:: PROBLEM TO SOLVE ::
Transcribe, with complete accuracy, all of the entries below except for the pictures.

=-=-=-=-=

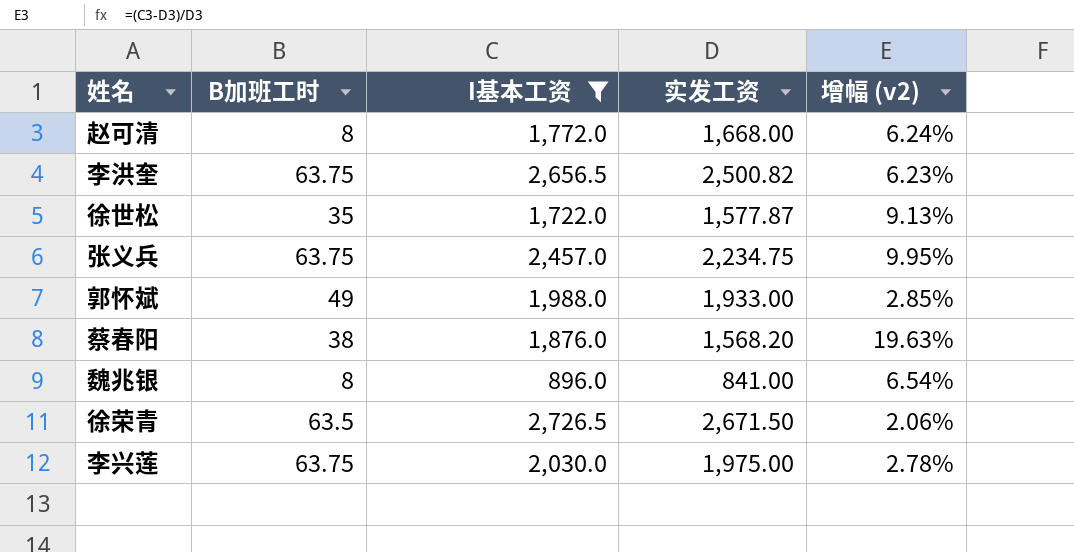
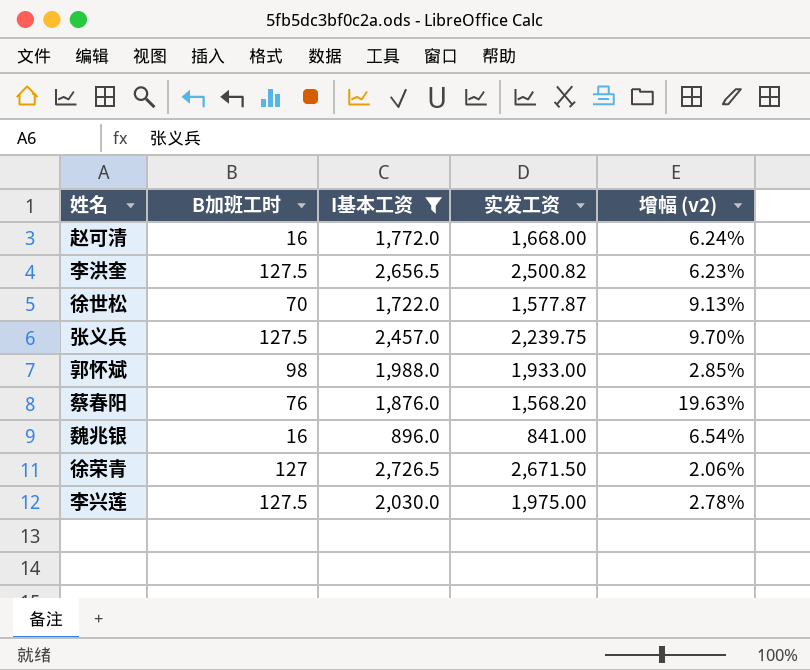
赵可清 | B加班工时: 8 -> 16
李洪奎 | B加班工时: 63.75 -> 127.5
徐世松 | B加班工时: 35 -> 70
张义兵 | B加班工时: 63.75 -> 127.5
张义兵 | 实发工资: 2,234.75 -> 2,239.75
张义兵 | 增幅 (v2): 9.95% -> 9.70%
郭怀斌 | B加班工时: 49 -> 98
蔡春阳 | B加班工时: 38 -> 76
魏兆银 | B加班工时: 8 -> 16
徐荣青 | B加班工时: 63.5 -> 127
李兴莲 | B加班工时: 63.75 -> 127.5

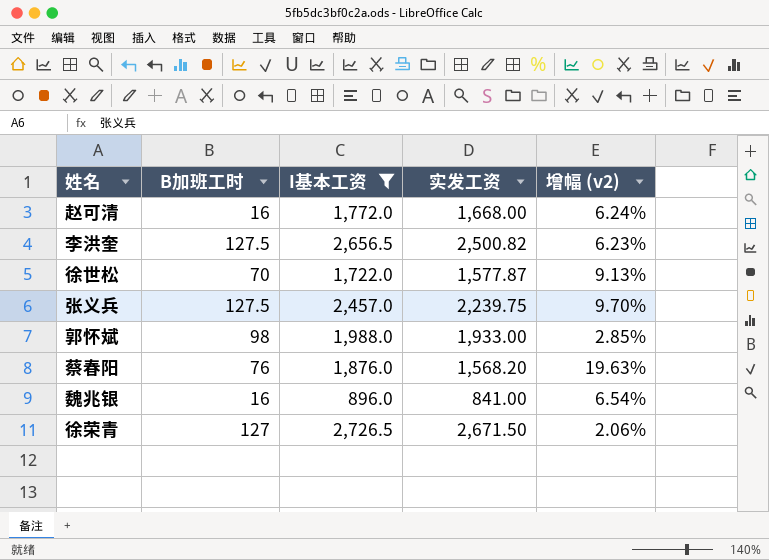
row 李兴莲: 127.5 | 2,030.0 | 1,975.00 | 2.78% -> none

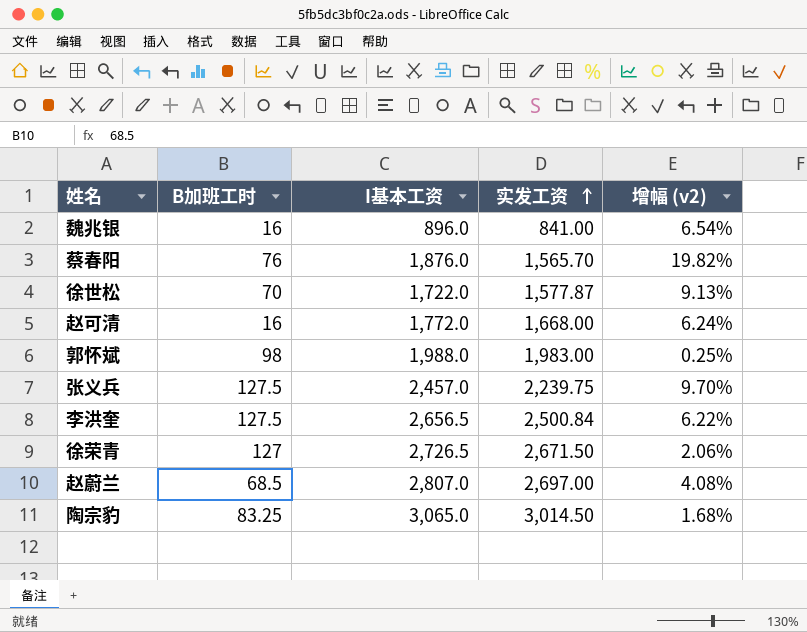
filter: I基本工资 <= 2,726.5 -> none
row order: none -> 实发工资 ascending
蔡春阳 | 实发工资: 1,568.20 -> 1,565.70
蔡春阳 | 增幅 (v2): 19.63% -> 19.82%
郭怀斌 | 实发工资: 1,933.00 -> 1,983.00
郭怀斌 | 增幅 (v2): 2.85% -> 0.25%
李洪奎 | 实发工资: 2,500.82 -> 2,500.84
李洪奎 | 增幅 (v2): 6.23% -> 6.22%

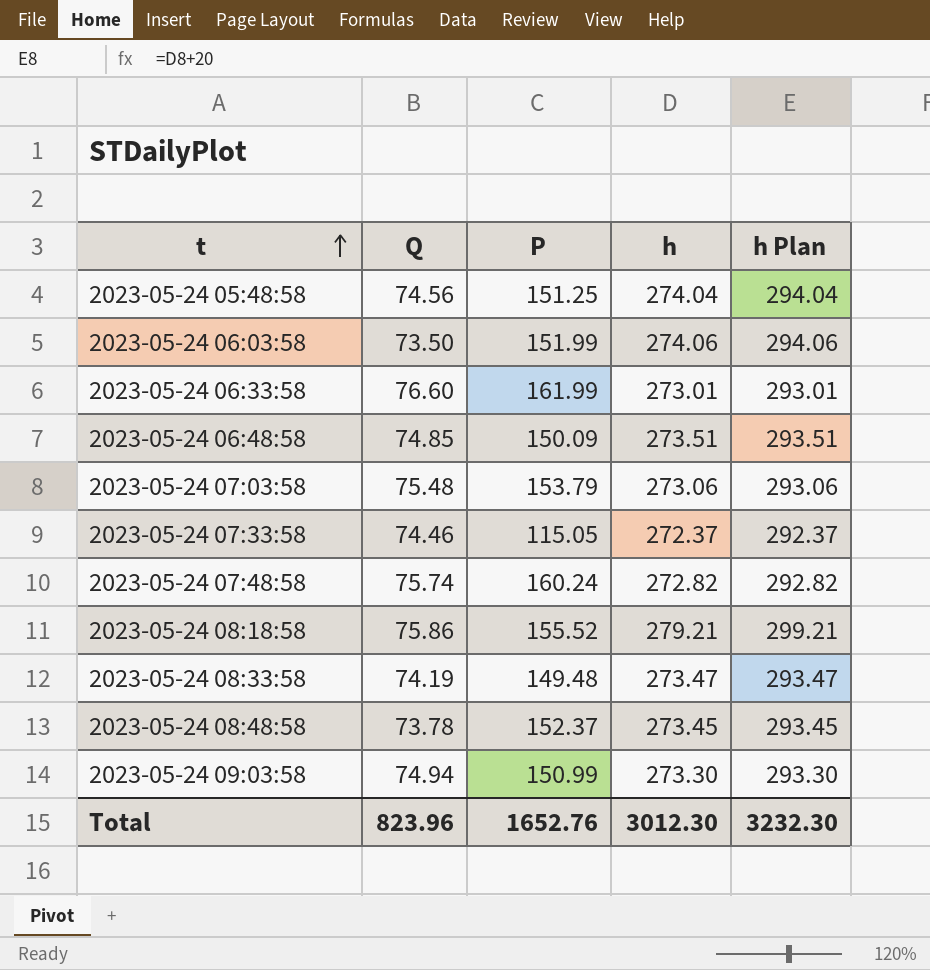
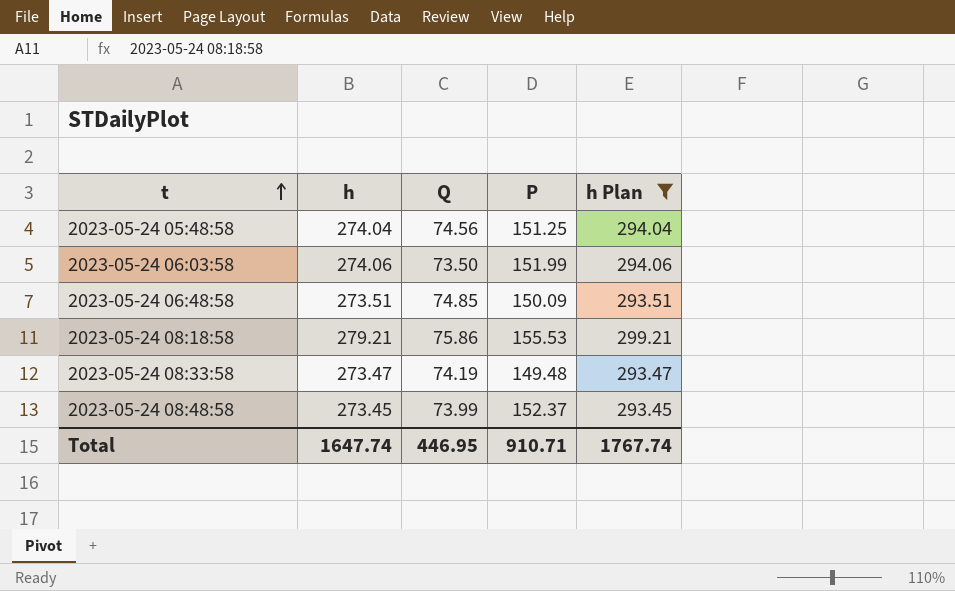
filter: none -> h Plan >= 293.45
column h | position: 4 -> 2
2023-05-24 08:18:58 | P: 155.52 -> 155.53
2023-05-24 08:48:58 | Q: 73.78 -> 73.99
Total | h: 3012.30 -> 1647.74
Total | Q: 823.96 -> 446.95
Total | P: 1652.76 -> 910.71
Total | h Plan: 3232.30 -> 1767.74

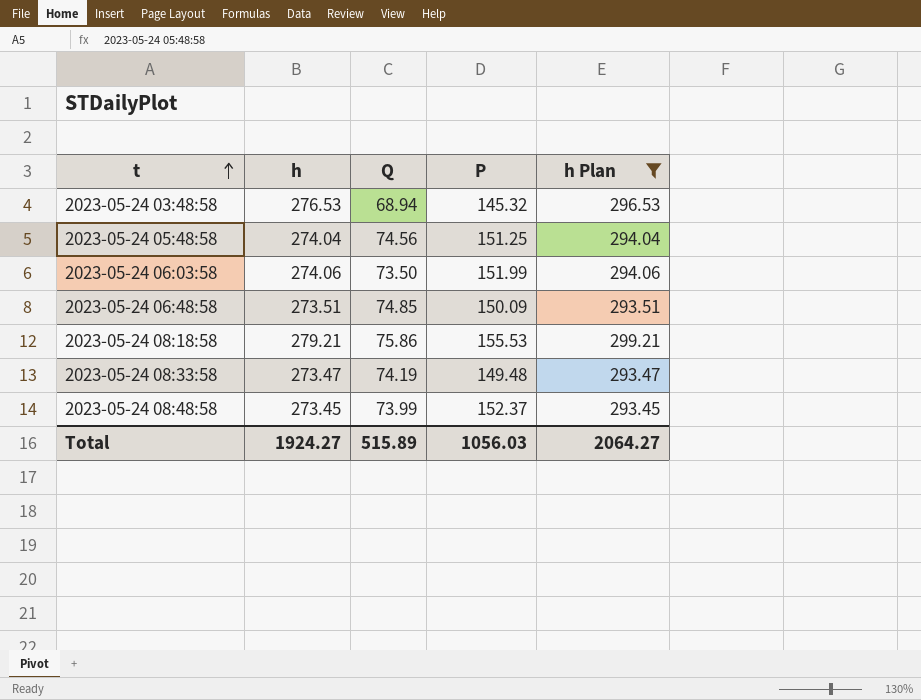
row 2023-05-24 03:48:58: none -> 276.53 | 68.94 | 145.32 | 296.53
Total | h: 1647.74 -> 1924.27
Total | Q: 446.95 -> 515.89
Total | P: 910.71 -> 1056.03
Total | h Plan: 1767.74 -> 2064.27

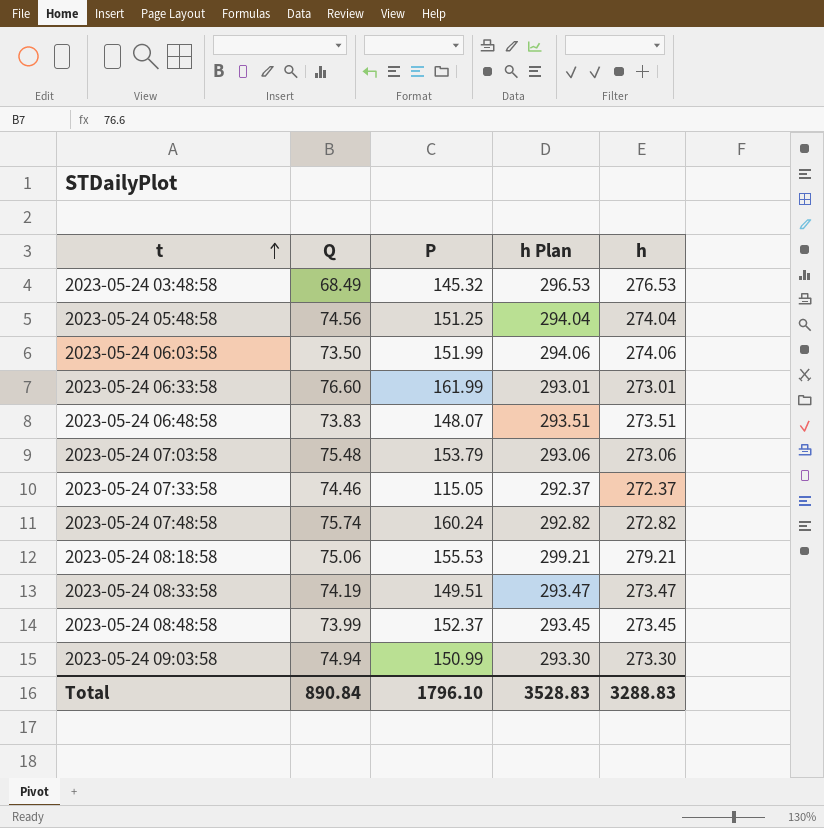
filter: h Plan >= 293.45 -> none
column h | position: 2 -> 5
2023-05-24 03:48:58 | Q: 68.94 -> 68.49
2023-05-24 06:48:58 | Q: 74.85 -> 73.83
2023-05-24 06:48:58 | P: 150.09 -> 148.07
2023-05-24 08:18:58 | Q: 75.86 -> 75.06
2023-05-24 08:33:58 | P: 149.48 -> 149.51
Total | Q: 515.89 -> 890.84
Total | P: 1056.03 -> 1796.10
Total | h Plan: 2064.27 -> 3528.83
Total | h: 1924.27 -> 3288.83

=-=-=-=-=

:: REPLY TO THE EXERCISE ::
赵可清 | B加班工时: 8 -> 16
李洪奎 | B加班工时: 63.75 -> 127.5
徐世松 | B加班工时: 35 -> 70
张义兵 | B加班工时: 63.75 -> 127.5
张义兵 | 实发工资: 2,234.75 -> 2,239.75
张义兵 | 增幅 (v2): 9.95% -> 9.70%
郭怀斌 | B加班工时: 49 -> 98
蔡春阳 | B加班工时: 38 -> 76
魏兆银 | B加班工时: 8 -> 16
徐荣青 | B加班工时: 63.5 -> 127
李兴莲 | B加班工时: 63.75 -> 127.5

row 李兴莲: 127.5 | 2,030.0 | 1,975.00 | 2.78% -> none

filter: I基本工资 <= 2,726.5 -> none
row order: none -> 实发工资 ascending
蔡春阳 | 实发工资: 1,568.20 -> 1,565.70
蔡春阳 | 增幅 (v2): 19.63% -> 19.82%
郭怀斌 | 实发工资: 1,933.00 -> 1,983.00
郭怀斌 | 增幅 (v2): 2.85% -> 0.25%
李洪奎 | 实发工资: 2,500.82 -> 2,500.84
李洪奎 | 增幅 (v2): 6.23% -> 6.22%

filter: none -> h Plan >= 293.45
column h | position: 4 -> 2
2023-05-24 08:18:58 | P: 155.52 -> 155.53
2023-05-24 08:48:58 | Q: 73.78 -> 73.99
Total | h: 3012.30 -> 1647.74
Total | Q: 823.96 -> 446.95
Total | P: 1652.76 -> 910.71
Total | h Plan: 3232.30 -> 1767.74

row 2023-05-24 03:48:58: none -> 276.53 | 68.94 | 145.32 | 296.53
Total | h: 1647.74 -> 1924.27
Total | Q: 446.95 -> 515.89
Total | P: 910.71 -> 1056.03
Total | h Plan: 1767.74 -> 2064.27

filter: h Plan >= 293.45 -> none
column h | position: 2 -> 5
2023-05-24 03:48:58 | Q: 68.94 -> 68.49
2023-05-24 06:48:58 | Q: 74.85 -> 73.83
2023-05-24 06:48:58 | P: 150.09 -> 148.07
2023-05-24 08:18:58 | Q: 75.86 -> 75.06
2023-05-24 08:33:58 | P: 149.48 -> 149.51
Total | Q: 515.89 -> 890.84
Total | P: 1056.03 -> 1796.10
Total | h Plan: 2064.27 -> 3528.83
Total | h: 1924.27 -> 3288.83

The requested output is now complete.